Буян вертелся возле стола, а теперь спрятался под стол.
— Пошел вон! — вякнула с запечка невестка.
— Хлебом его поманите, — назло посоветовал я.
— Ну вот еще, хлебом его кормить, — добродушно возражает мама, хватает сковородник, подсунула его под стол и забарабанила перед мордой Буяна. А тот сидит и ухом не ведет.
— Пусти-ка ты, вот я ему! — быстренько выхватил отец сковородник из маминых рук. И грозно закричал: — Пошел вон! Чтоб ты сдох! Вот я тебе!
Буян взвыл от удара сковородником по боку, с собачьим проворством проскочил по-над скамейкой к закрытой двери и аж заскулил, поглядывая то на щеколду, то на хозяина. Тогда отец чуть приоткрыл дверь и так огрел Буяна по заду сковородником, что бедный Буян взвыл и кувырком выкатился во двор.
— Ты убьешь его так, — осуждает мама отцовский гнев.
— А что на него смотреть? Распустили собаку, а теперь жалеете, — дрожащим голосом говорит отец и старается успокоиться, так как у него даже руки трясутся.
Сели ужинать.
Все едим из одной миски деревянными ложками. Отец, откусив хлеба, подбирает остальным куском и крошки на столе (прижимает кусок к столешнице) и подставляет этот кусок под ложку, чтобы не капало на стол. Детям далеко до миски, так они все проливают на стол, обливают себе грудь… Противно смотреть, как у девочки ползут сопли, а она все время шмыгает носом и наотмашь трет под носом рукавом свой рубашонки. Она болтает ложкой в миске, выискивает в щах гриб получше. Вытащила один, откусила кусочек, пощупала пальцами и плюхнула назад в миску.
Трах! — стукнула ее мать ложкой по лбу…
— Ты ешь, если вытянула, дрянь ты этакая!
Девочка захлебнулась, заревела и полезла под стол.
— Никогда без гвалта не обходится, — говорю сквозь зубы и сразу жалею, что сказал, потому что девочка после этого заревела еще громче.
Тогда невестка, разозлившись, что дочка не умолкает, вышла из-за стола, бросила ребенка в люльку так, что и он заплакал, схватила лапоть с оборой, вытащила девочку из- под стола за ручку и больно стеганула концом оборы. И поднялся обычный для каждого обеда и ужина рев и крик.
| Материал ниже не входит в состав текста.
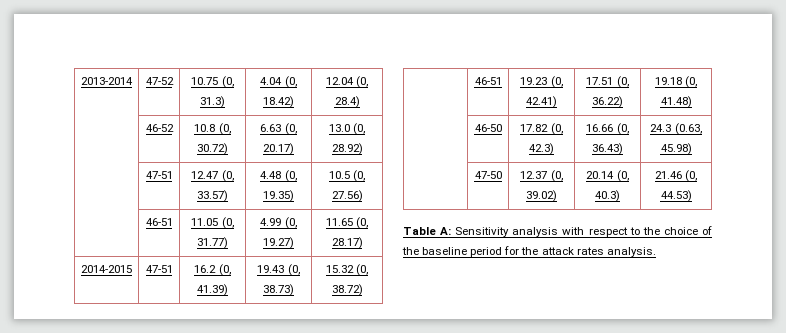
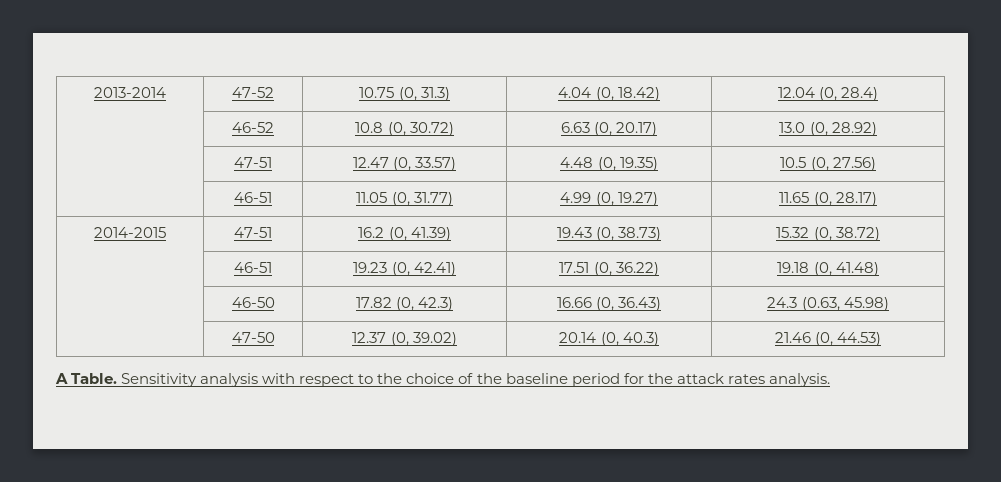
- Table A: Sensitivity analysis with respect to the choice of the baseline period for the attack rates analysis.
+ A Table. Sensitivity analysis with respect to the choice of the baseline period for the attack rates analysis.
— Утихнешь ты или нет?! — кричит невестка.
— У-у-у! — ревет и никак не унимается девочка. Тогда мать снова принимается ее бить.
— Ну хватит уж, хватит! — спасает наконец внучку бабушка, когда видит, что наказания уже достаточно. — Иди же ты ко мне, моя ж ты родненькая! Иди же ты ко мне, моя худенькая ревушка! Не плачь же, не плачь, а то мать снова будет бить… Цыц!
— Не берите ее на руки, сделайте божескую милость! Этак совсем избалуем детей… — почти со слезами кричит невестка.